“New Envoy’s Old Advice for Children: Read More”

Katherine Paterson has been appointed the Library of Congress’s National Ambassador for Young People’s Literature:

“New Envoy’s Old Advice for Children: Read More” (via the New York Times)

Hooray! And a lovely, Matilda-ish quotation from Paterson:

As the daughter of missionary parents in China, she read her way through her parents’ library of children’s classics by A. A. Milne, Beatrix Potter, Robert Louis Stevenson, Rudyard Kipling, Kenneth Grahame and Frances Hodgson Burnett. “That is where the friends were,” she said, evoking her lonely childhood.

Also, raise your hand if you cried when you read The Bridge to Terabithia. (On a side note, I’ve heard that the 2007 movie was actually quite good – it was simply very poorly marketed, as its trailers appeared to have confused both fans and those unfamiliar with it.) I also cried A Lot when I read The Great Gilly Hopkins and Jacob Have I Loved, and I’m pretty sure also during Of Nightingales that Weep.

– E

6 thoughts on ““New Envoy’s Old Advice for Children: Read More””

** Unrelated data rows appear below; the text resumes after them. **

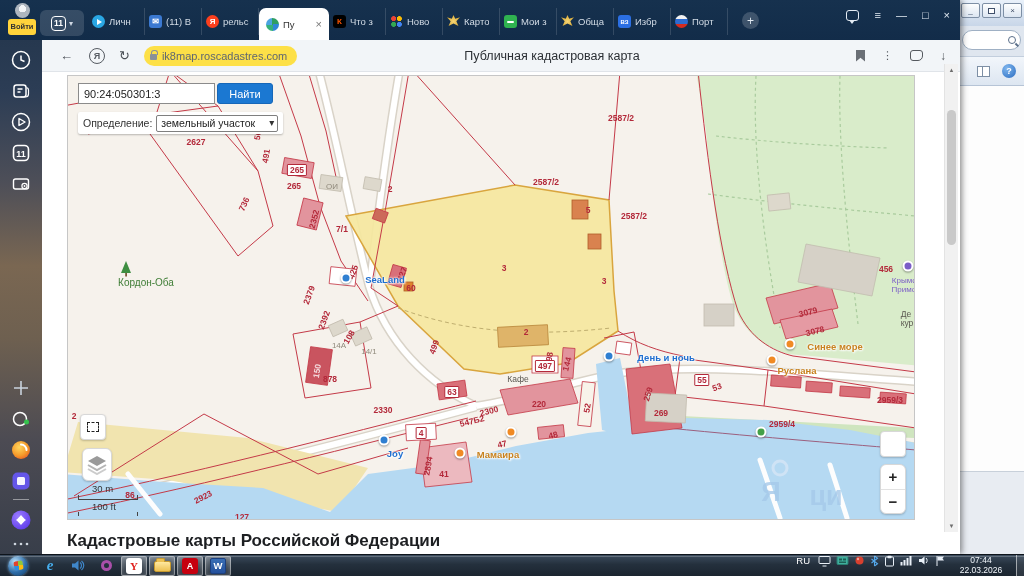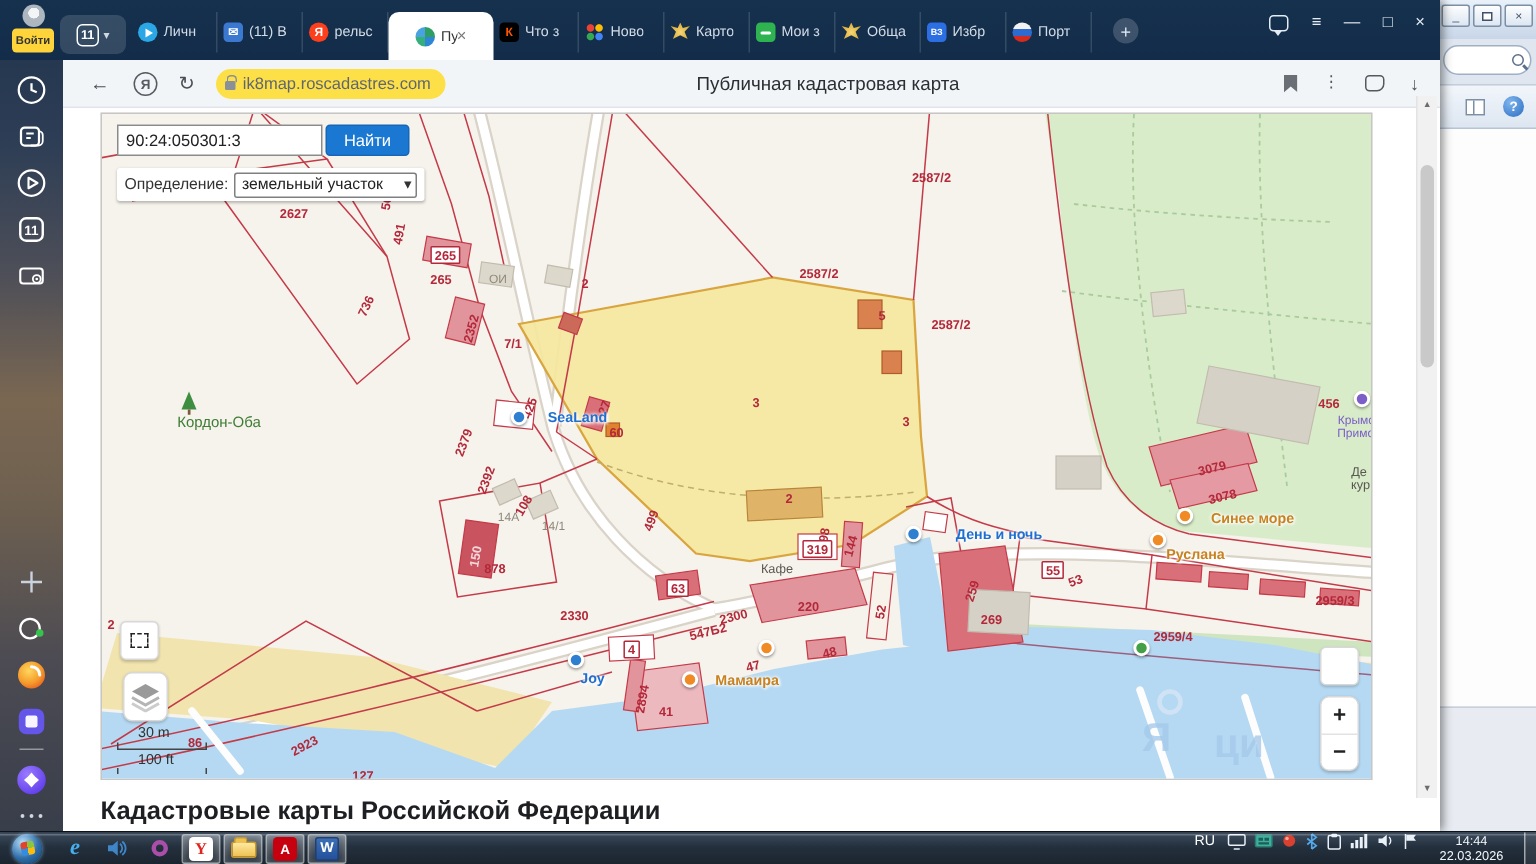--- a/index.html
+++ b/index.html
@@ -35,7 +35,7 @@
   .tabcount .chev{color:#cfd8e3;font-size:8px}
   .tabs{position:absolute;left:88px;top:8px;height:32px;display:flex;}
   .tab{height:27px;width:57px;display:flex;align-items:center;padding:0 4px;color:#d3dce6;font-size:9.5px;border-right:1px solid rgba(255,255,255,.14);margin-bottom:1px;overflow:hidden}
-  .tab.active{height:32px;width:70px;background:#fff;border-radius:7px 7px 0 0;color:#333;border-right:none;margin-bottom:0;padding:0 18px}
+  .tab.active{height:32px;width:70px;background:#fff;border-radius:7px 7px 0 0;color:#333;border-right:none;margin-bottom:0;padding:0 7px}
   .tab .tlabel{white-space:nowrap;overflow:hidden;max-width:34px}
   .tab.active .tlabel{color:#333;font-weight:400}
   .tclose{margin-left:auto;color:#777;font-size:11px;line-height:1}

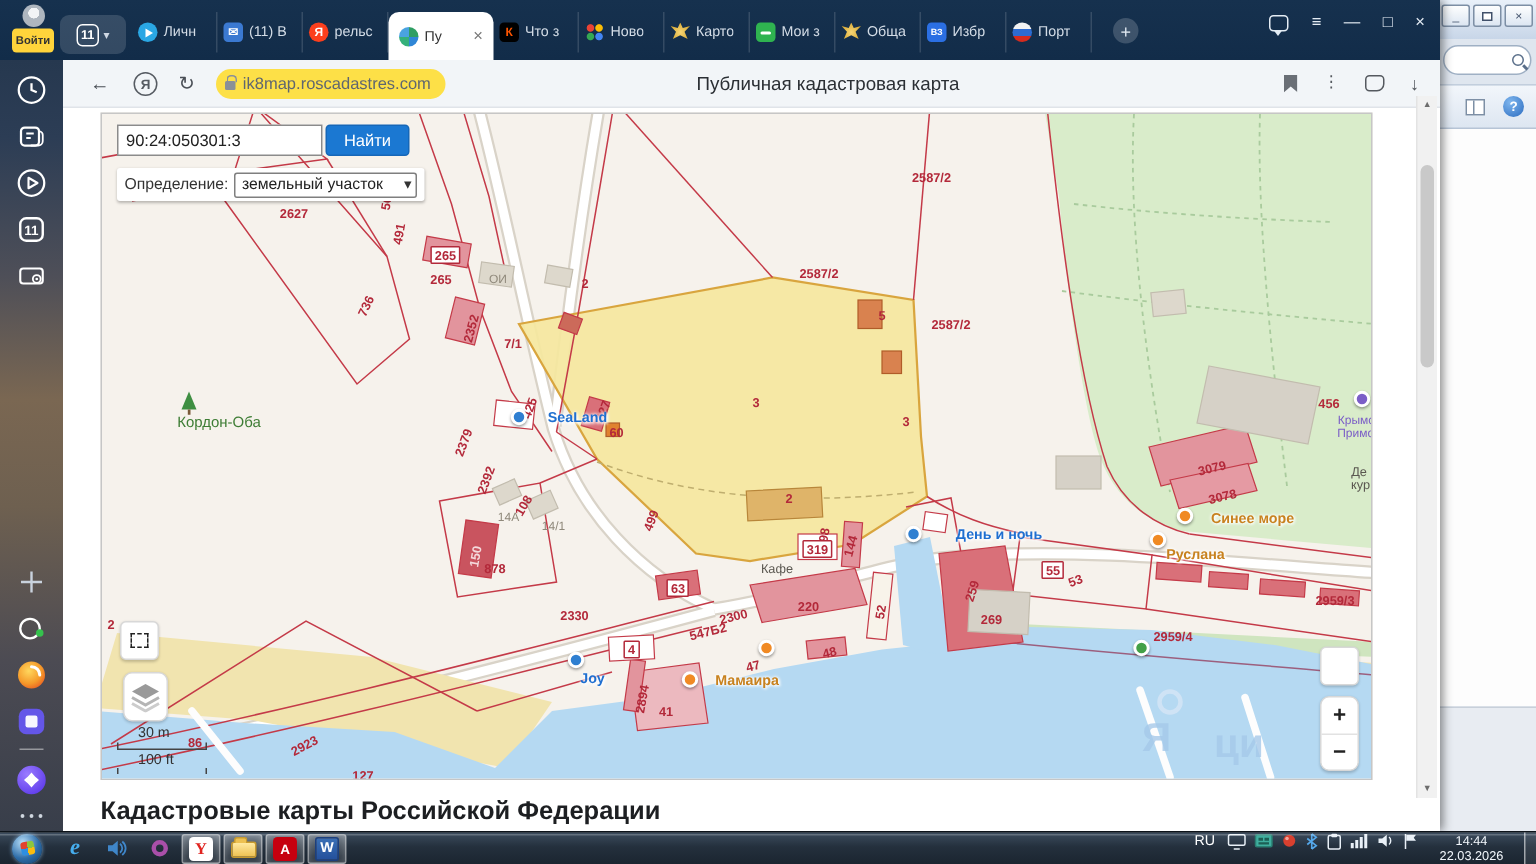--- a/index.html
+++ b/index.html
@@ -496,7 +496,7 @@
             <div class="mlabel red" style="left: 580px; top: 318px; transform: translate(-50%, -50%) rotate(-72deg);">259</div>
             <div class="mlabel red" style="left: 593px; top: 337px; transform: translate(-50%, -50%);">269</div>
             <div class="mlabel red" style="left: 481px; top: 283px; transform: translate(-50%, -50%) rotate(-80deg);">298</div>
-            <div class="mlabel red boxed" style="left: 477px; top: 290px; transform: translate(-50%, -50%);">319</div>
+            <div class="mlabel red boxed" style="left: 477px; top: 290px; transform: translate(-50%, -50%);">497</div>
             <div class="mlabel red" style="left: 499px; top: 288px; transform: translate(-50%, -50%) rotate(-75deg);">144</div>
             <div class="mlabel dark" style="left: 450px; top: 303px; transform: translate(-50%, -50%);">Кафе</div>
             <div class="mlabel red boxed" style="left: 384px; top: 316px; transform: translate(-50%, -50%);">63</div>

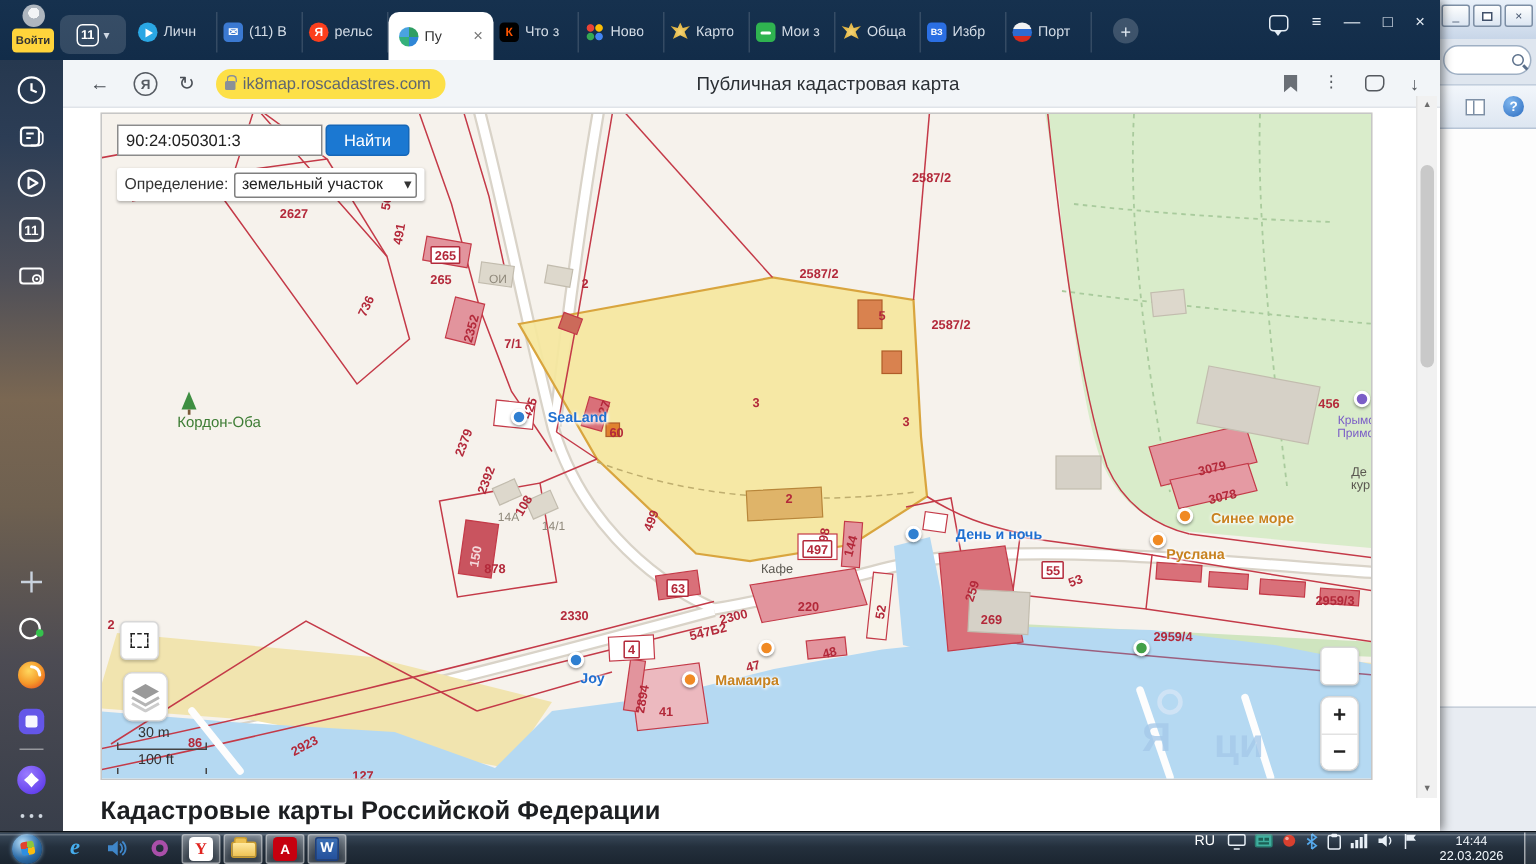--- a/index.html
+++ b/index.html
@@ -677,7 +677,7 @@
           </span>
         </span>
       <span class="clock">
-        <div>14:44</div>
+        <div>07:44</div>
         <div>22.03.2026</div>
       </span>
       <span class="sliver"></span>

  1. Also, raise your hand if you cried when you read The Bridge to Terabithia.

    ME! I read it in fifth grade–I had just started public elementary school and my class had read it the year before, so the teacher gave it to me so I’d know what was going on. He planned to warn me it was sad but didn’t worry about it because I had just started. The next time he looked over, I was practically sobbing. The perils of being a fast reader. (I saw him again years later and he said he still tells that story.)

  2. Anda – I hope you have the time to read the book sometime. It’s… pretty inexpressibly wrenching, even if you know the ending. Books always tend to get inside of me more than movies do.
    And out of curiosity, how did you find the movie as a whole?

    Kakaner – Somehow, I am not shocked by this at all. Gilly is amazing and messed me up but good; I love how Paterson inverts the typical YA deus ex machina ending in there.

    Maureen, that is such a sweet story. Err, not that I mean to revel in your anguish, but… it is pretty adorable, and also rather representative of my childhood, too. :P

  3. I’ll admit to being one of the people misled by marketing- I was expecting a cheesy fantasy flick riding on Harry potter coat-tails like Eragon or Spiderwik. I saw it a while ago on DVD, I loved the ditsy artsy-girl character- pretty much me as a kid.
    Like I said, I hadn’t read the book so I was expecting a cheesy happy ending so a certain part caught me completely off guard The female bully character was another one I liked, the fact that she was a girl was ( to me) realistic.
    This is the sort of movie that would benefit from a second viewing. I saw it a long while ago, really I just remember being pleasantly surprised at what wasn’t another poorly done attempt by Hollywood to cash in on the YA fantasy craze. If the story holds up the now dated viz effects (I doubt they had much of a budget for them) on the second viewing, we have a good movie.

  4. another poorly done attempt by Hollywood to cash in on the YA fantasy craze
    That’s totally what was wrong with the trailer. I clearly remember thinking “Spiderwick whaaaat” when I first saw the trailer – misrepresentation/mismarketing ftw.

    I’m not sure if you’ve read any of Paterson’s other work, but she definitely has a knack for writing characters that have much more grit and reality to them than those in many YA works. They’re instantly recognizable as people we knew, or aspects of ourselves, without being clichés. I think that’s part of why her books tend to be really painful.